─── INPUT
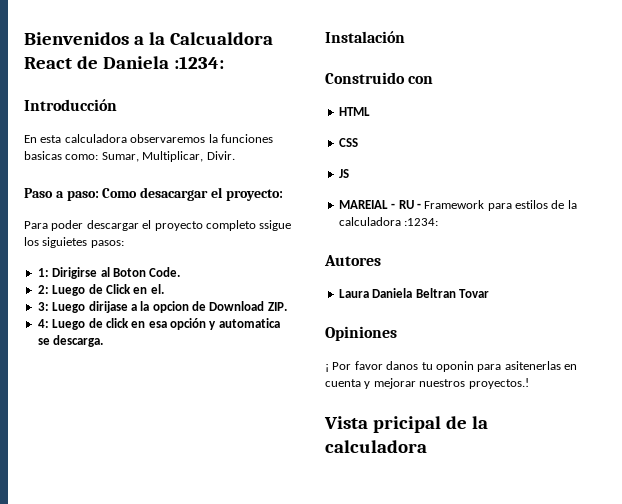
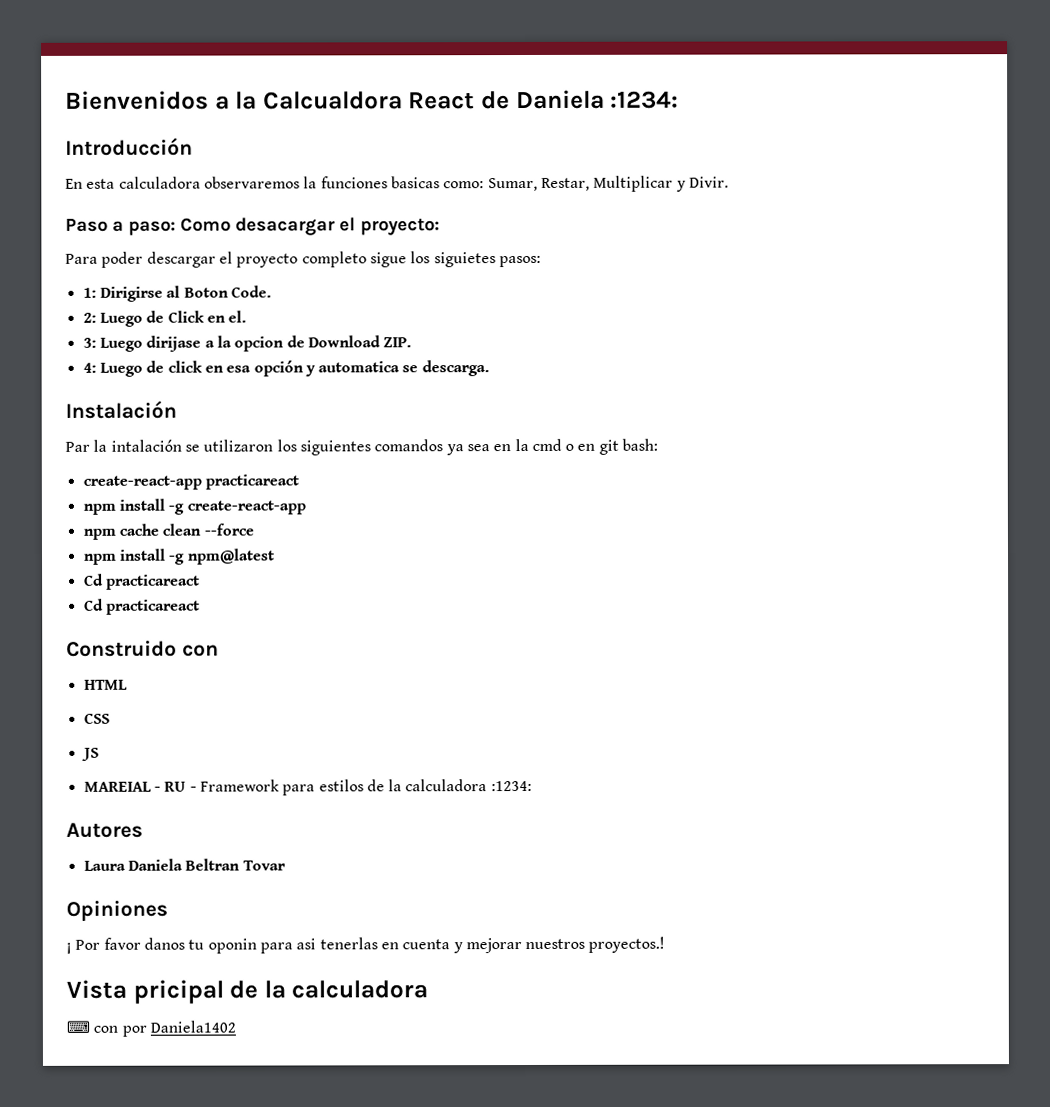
[142,151,204,162] Multiplicar, -> [540,175,686,192] Restar, Multiplicar y
[259,220,292,231] ssigue -> [369,252,407,268] sigue
(405, 37) none -> [65,438,659,456] [82,474,299,490] [82,498,306,515] [82,523,254,540] [82,548,275,565] [83,573,200,590] [83,598,200,615] // Par la intalación se utilizaron los siguientes comandos ya sea en la cmd o en git bash: // create-react-app practicareact // npm install -g create-react-app // npm cache clean --force // npm install -g npm@latest // Cd practicareact // Cd practicareact
[504,361,561,370] asitenerlas -> [296,937,378,950] asi tenerlas
(427, 446) none -> [66,1020,236,1037] // ⌨ con por Daniela1402

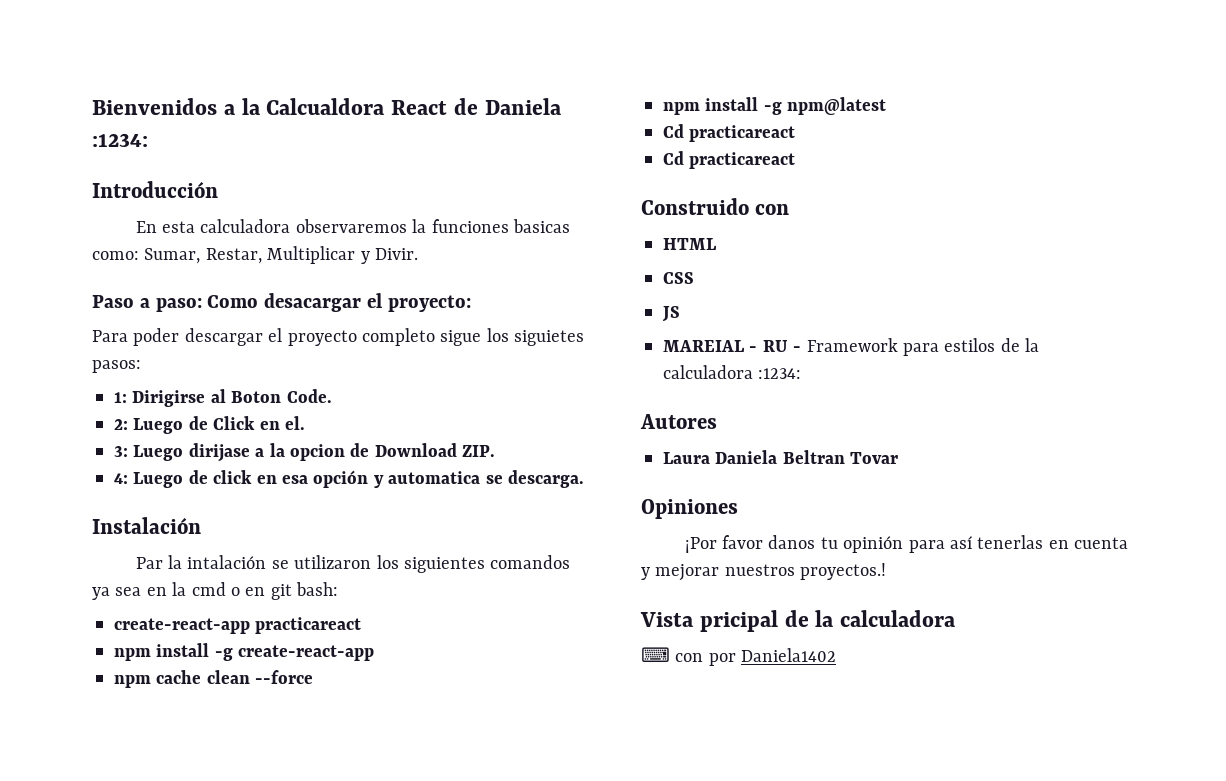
[66,939,101,954] ¡ Por -> [684,537,717,553] ¡Por
[207,938,317,954] oponin para asi -> [843,536,973,553] opinión para así

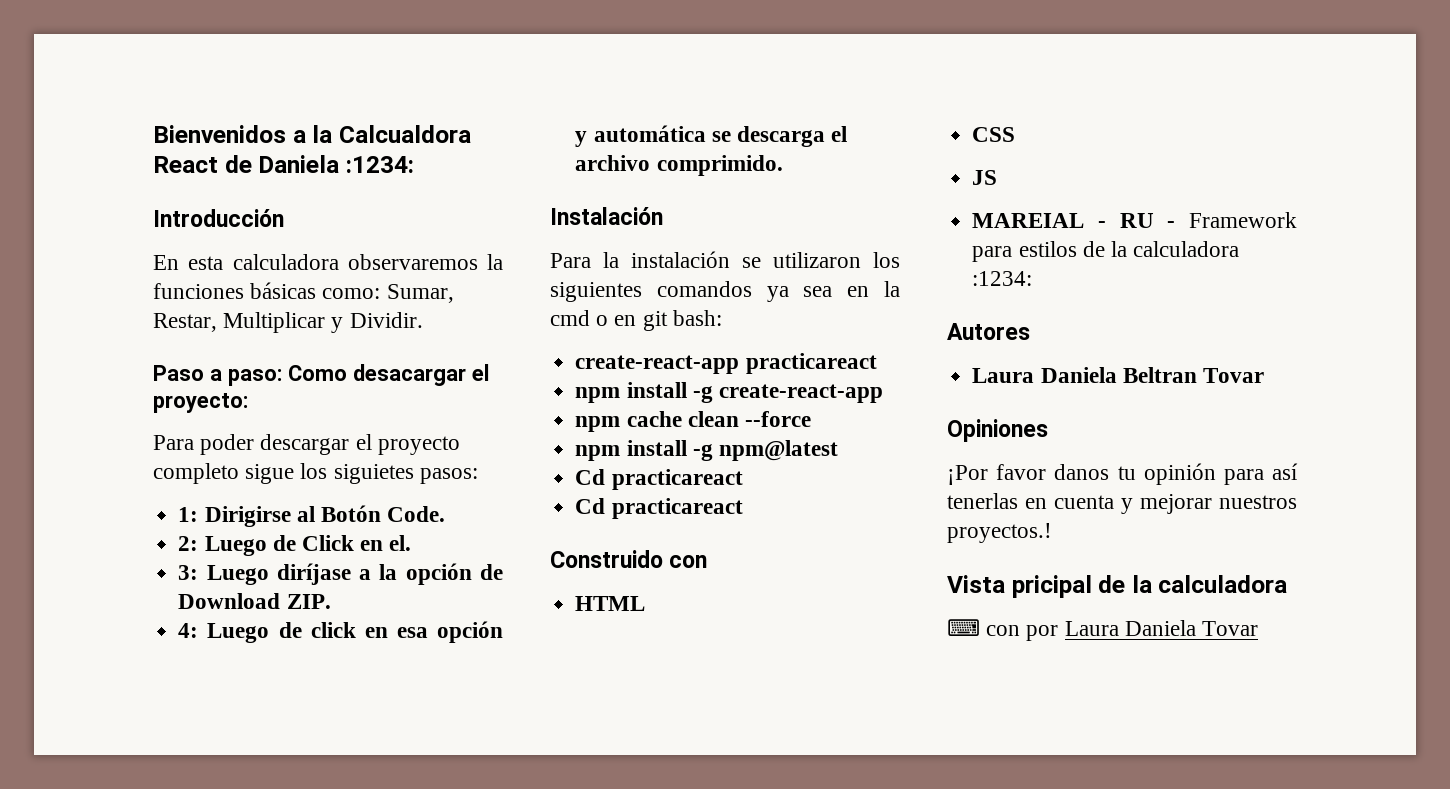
[513,219,571,233] basicas -> [250,282,317,299] básicas
[375,248,418,260] Divir. -> [349,312,423,328] Dividir.
[231,391,282,403] Boton -> [320,505,381,522] Botón
[188,443,345,462] dirijase a la opcion -> [276,563,472,585] diríjase a la opción
[388,470,584,488] [92,517,201,534] [135,555,267,569] automatica se descarga. // Instalación // Par la intalación -> [593,125,848,147] [575,155,783,176] [550,207,663,225] [550,251,730,268] automática se descarga el archivo comprimido. // Instalación // Para la instalación
[741,648,837,662] Daniela1402 -> [1064,620,1259,636] Laura Daniela Tovar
──────
Repeat only the lines between the start of the data and the line with "[504,361,561,370] asitenerlas ->", including those two lines, and skip the pictures.

:: OUTPUT FOR THIS EXERCISE ::
[142,151,204,162] Multiplicar, -> [540,175,686,192] Restar, Multiplicar y
[259,220,292,231] ssigue -> [369,252,407,268] sigue
(405, 37) none -> [65,438,659,456] [82,474,299,490] [82,498,306,515] [82,523,254,540] [82,548,275,565] [83,573,200,590] [83,598,200,615] // Par la intalación se utilizaron los siguientes comandos ya sea en la cmd o en git bash: // create-react-app practicareact // npm install -g create-react-app // npm cache clean --force // npm install -g npm@latest // Cd practicareact // Cd practicareact
[504,361,561,370] asitenerlas -> [296,937,378,950] asi tenerlas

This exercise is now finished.